Electronic Telegraph October 11, 1998

Suspending the rules of science
Robert Matthews, Science Correspondent

SO NOW the facts are out. With the publication last week of the full World Health Organisation report on passive smoking, anyone can check the accuracy of The Telegraph's exclusive story last March, which disclosed that the WHO had failed to find any convincing evidence that passive smoking causes lung cancer.

Yet there has been little of the publicity which would have been expected for so striking a finding from a major study by an official organisation. But this is passive smoking research, where normal rules do not apply, including those of scientific investigation.

Indeed, the most impressive aspect of the WHO study is how the same political correctness has pervaded the organisation's approach to the scientific evidence.
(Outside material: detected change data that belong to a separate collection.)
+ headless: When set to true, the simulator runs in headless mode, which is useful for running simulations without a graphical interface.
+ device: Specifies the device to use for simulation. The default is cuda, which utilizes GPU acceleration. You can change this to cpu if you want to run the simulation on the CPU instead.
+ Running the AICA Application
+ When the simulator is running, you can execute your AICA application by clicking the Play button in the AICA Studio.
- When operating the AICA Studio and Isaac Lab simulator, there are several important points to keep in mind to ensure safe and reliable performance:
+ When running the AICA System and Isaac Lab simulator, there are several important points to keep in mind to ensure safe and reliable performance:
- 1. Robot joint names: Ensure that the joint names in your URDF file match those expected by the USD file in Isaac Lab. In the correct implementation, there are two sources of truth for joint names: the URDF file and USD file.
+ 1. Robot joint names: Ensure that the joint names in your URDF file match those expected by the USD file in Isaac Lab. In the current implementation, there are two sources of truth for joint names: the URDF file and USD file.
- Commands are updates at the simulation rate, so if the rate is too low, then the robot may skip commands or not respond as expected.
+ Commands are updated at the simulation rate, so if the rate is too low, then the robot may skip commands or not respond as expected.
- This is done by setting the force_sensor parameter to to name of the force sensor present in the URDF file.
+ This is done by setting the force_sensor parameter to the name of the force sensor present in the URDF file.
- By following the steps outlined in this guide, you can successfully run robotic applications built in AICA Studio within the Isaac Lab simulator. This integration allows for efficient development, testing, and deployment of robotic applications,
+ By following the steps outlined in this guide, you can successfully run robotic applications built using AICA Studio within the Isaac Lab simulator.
Following our coverage of the study's findings, the WHO immediately issued a press release headlined "Passive smoking does cause cancer", vehemently insisting that it was "untrue" that the study had "failed to scientifically prove that there is an association [with] passive smoking".


Now that the study has been published, it is hard to see what basis the WHO had for making these definitive statements. So unremittingly negative were the study's findings that it is quicker to state the two statistically significant results it did uncover. The first is a hint of increasing risk with a measure of exposure to environmental tobacco smoke at home or the workplace. Given all the other negative risk findings, however, quite what this trend means is far from clear.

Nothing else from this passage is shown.